The baking is an important part of cake-making. The oven should be at a proper temperature; if too hot at first, the cake browns too quickly, and a crust is formed over the top before the cake has sufficient time to rise; if not hot enough, the air that has been beaten in escapes before the heat has time to expand it; the result is that the cake is coarse-grained and heavy.
Have the oven less hot for cake than for bread, but hotter for thin cake than for loaf cake. It is about right for loaf cake made with butter when it turns a piece of writing-paper a light brown in five minutes. About an hour will be required to bake a loaf cake: from fifteen to twenty minutes for small cakes and layer cakes.
Cake Pan
A tube cake pan, as shown in the accompanying cut, is very good for baking ordinary cakes, as the tube causes the cake to bake more evenly, and renders it less liable to fall.
If it is necessary to move the cake after putting it in the oven, it should be done carefully, as jarring is liable to make it fall. A cake is done when a clean broom straw passed through the thickest part comes out clean.
If a cake rises up, cracks open, and remains that way, it has baked too fast, or too much flour has been used. To bake properly, it should rise first on the edges, then in the middle, crack open slightly, then settle till level, when it will have closed nearly together again. The outside should be a golden brown, the inside slightly moist, and fine grained.

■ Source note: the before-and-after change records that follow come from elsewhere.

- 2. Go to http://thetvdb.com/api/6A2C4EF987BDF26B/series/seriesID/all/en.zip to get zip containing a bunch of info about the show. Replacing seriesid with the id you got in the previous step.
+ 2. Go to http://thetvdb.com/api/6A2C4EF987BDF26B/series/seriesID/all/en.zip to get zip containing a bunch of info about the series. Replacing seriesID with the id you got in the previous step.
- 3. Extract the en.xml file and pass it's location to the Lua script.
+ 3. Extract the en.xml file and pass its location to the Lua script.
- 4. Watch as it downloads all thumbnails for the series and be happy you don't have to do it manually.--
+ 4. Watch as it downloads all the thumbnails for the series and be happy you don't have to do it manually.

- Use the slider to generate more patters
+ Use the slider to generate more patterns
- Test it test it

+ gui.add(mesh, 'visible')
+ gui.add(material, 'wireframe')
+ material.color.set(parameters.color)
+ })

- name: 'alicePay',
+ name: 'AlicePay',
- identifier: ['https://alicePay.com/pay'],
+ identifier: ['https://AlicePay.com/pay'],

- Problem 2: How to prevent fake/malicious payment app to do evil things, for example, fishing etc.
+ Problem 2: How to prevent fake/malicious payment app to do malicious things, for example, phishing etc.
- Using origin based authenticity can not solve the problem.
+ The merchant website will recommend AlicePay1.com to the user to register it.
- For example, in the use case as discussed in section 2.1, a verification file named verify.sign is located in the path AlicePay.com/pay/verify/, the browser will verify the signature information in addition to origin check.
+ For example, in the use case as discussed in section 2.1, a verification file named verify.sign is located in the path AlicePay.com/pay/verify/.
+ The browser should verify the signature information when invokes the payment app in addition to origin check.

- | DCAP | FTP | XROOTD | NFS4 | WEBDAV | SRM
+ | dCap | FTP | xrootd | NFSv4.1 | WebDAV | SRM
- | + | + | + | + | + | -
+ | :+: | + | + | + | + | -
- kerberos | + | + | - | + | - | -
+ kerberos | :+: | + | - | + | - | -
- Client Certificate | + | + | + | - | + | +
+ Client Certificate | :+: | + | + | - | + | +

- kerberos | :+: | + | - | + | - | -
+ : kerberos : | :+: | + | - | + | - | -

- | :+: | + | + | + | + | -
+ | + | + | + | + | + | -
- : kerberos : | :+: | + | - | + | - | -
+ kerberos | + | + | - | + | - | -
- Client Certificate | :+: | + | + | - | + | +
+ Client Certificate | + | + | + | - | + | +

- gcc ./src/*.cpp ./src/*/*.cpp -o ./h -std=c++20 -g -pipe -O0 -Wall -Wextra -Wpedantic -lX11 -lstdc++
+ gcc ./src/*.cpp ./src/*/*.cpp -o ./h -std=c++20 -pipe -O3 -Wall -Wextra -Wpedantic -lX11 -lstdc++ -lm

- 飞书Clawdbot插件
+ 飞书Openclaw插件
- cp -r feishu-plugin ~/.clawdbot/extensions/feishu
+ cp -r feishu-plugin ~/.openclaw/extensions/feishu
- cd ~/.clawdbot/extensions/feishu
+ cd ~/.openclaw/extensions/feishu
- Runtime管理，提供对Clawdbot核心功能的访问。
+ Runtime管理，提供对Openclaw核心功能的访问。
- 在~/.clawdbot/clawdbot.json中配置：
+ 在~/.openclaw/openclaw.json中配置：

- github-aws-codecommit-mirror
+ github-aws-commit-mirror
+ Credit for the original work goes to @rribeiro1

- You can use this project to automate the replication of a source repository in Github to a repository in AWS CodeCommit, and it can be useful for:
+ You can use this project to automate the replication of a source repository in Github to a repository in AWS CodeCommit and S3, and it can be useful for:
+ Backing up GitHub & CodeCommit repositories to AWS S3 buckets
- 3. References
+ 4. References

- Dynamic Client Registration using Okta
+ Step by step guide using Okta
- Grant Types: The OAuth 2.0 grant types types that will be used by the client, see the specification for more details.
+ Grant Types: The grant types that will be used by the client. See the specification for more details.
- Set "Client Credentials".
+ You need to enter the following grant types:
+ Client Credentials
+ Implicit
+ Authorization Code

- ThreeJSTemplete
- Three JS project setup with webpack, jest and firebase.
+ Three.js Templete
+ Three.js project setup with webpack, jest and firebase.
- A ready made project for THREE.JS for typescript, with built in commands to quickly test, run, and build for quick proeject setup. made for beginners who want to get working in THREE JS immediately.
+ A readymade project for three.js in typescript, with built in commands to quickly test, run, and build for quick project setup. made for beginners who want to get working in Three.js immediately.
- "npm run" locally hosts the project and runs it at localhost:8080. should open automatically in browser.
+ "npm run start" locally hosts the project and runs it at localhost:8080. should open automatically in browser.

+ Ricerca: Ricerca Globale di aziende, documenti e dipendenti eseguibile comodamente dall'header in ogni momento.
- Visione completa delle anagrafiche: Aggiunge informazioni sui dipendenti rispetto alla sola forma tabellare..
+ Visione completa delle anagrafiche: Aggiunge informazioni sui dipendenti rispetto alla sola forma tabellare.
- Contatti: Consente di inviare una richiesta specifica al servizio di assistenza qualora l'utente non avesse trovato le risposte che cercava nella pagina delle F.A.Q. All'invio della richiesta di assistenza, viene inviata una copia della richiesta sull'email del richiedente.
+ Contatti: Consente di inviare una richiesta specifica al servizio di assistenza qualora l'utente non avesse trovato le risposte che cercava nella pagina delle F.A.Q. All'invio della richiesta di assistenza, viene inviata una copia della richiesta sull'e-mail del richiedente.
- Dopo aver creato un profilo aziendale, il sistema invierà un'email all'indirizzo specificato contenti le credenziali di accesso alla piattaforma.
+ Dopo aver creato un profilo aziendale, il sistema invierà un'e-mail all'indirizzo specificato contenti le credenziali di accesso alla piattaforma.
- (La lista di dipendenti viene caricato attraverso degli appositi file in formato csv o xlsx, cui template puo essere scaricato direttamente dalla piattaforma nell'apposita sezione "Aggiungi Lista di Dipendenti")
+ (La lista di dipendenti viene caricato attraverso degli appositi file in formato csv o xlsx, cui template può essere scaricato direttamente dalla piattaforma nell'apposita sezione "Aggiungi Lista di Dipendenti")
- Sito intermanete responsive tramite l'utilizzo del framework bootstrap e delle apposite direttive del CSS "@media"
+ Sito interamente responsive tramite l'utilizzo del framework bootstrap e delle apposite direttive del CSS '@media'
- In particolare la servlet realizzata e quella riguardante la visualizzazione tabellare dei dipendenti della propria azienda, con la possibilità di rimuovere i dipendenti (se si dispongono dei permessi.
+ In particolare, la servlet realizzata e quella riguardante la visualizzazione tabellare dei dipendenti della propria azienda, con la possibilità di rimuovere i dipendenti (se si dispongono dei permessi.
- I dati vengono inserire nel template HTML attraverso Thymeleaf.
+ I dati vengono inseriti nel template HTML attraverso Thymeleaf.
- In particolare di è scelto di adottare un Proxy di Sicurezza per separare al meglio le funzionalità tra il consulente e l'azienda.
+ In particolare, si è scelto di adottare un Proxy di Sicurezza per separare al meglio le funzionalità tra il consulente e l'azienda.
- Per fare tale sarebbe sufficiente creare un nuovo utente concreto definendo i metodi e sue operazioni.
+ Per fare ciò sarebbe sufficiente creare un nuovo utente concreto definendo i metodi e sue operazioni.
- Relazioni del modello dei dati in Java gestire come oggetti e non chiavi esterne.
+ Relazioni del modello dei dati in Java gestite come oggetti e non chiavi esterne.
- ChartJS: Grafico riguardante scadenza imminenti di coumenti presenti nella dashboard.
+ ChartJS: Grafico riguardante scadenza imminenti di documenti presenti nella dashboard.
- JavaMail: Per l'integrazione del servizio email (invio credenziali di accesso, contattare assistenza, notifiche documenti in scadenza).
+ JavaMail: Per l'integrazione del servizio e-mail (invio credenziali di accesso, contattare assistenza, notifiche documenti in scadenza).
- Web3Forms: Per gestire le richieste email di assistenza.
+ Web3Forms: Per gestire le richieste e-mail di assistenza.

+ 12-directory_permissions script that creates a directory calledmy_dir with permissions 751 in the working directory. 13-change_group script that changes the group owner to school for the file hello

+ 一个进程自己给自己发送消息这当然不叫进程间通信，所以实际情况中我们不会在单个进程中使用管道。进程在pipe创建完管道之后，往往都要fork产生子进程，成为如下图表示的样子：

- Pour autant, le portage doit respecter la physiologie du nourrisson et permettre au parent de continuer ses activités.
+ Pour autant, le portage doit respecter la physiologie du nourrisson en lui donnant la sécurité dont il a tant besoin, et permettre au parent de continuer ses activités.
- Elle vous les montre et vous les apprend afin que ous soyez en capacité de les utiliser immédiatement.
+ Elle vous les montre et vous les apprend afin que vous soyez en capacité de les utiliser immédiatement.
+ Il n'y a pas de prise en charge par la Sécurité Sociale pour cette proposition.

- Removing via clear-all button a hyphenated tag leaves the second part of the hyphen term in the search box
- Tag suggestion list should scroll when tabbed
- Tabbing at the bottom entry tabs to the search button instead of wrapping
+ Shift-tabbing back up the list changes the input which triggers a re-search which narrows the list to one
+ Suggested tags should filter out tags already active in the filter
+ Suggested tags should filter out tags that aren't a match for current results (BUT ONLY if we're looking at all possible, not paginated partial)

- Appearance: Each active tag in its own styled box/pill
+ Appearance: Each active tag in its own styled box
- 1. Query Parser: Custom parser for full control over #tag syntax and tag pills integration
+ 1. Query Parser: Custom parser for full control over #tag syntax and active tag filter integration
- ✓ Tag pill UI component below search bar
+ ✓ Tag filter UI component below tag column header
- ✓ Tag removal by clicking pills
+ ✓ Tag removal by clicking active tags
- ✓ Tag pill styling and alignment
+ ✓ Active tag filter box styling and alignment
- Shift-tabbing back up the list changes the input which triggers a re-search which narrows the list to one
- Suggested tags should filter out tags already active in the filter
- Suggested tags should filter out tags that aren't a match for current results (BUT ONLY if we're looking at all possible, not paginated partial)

In beating the yolks of eggs where both eggs and milk are used, first rinse the bowl in which the yolks are to be beaten with a little of the milk.
In beating the whites of the eggs, do not stop until they are stiff, as they can not be beaten stiff after standing till they have become liquid again. Eggs will beat stiffer if cold, and beaten in a cold dish and in a cool room.
Jelly for filling should be beaten till smooth, then spread between the layers before they are quite cool. In using dessicated cocoanut, first moisten it with a little sweet cream.
Citron used in cake should be cut into fine strips. Currants and raisins should be looked over, washed, dried, and then be well floured before being added to the cake, as they absorb moisture and tend to make the cake heavy. Rich cake should be avoided. Sponge cake may be considered the most healthful.
To make sponge cake, beat the yolks till thick and light-colored, then beat in the sugar, add lemon-juice, or other liquid and flavoring to be used. Then add the stiffly beaten whites, sift in the flour over them, and fold all in together without stirring or beating. Beating sponge cake after adding the flour makes it firm and tough, as also does the addition of too much flour. Sponge cake should be put together lightly and quickly, and baked at once.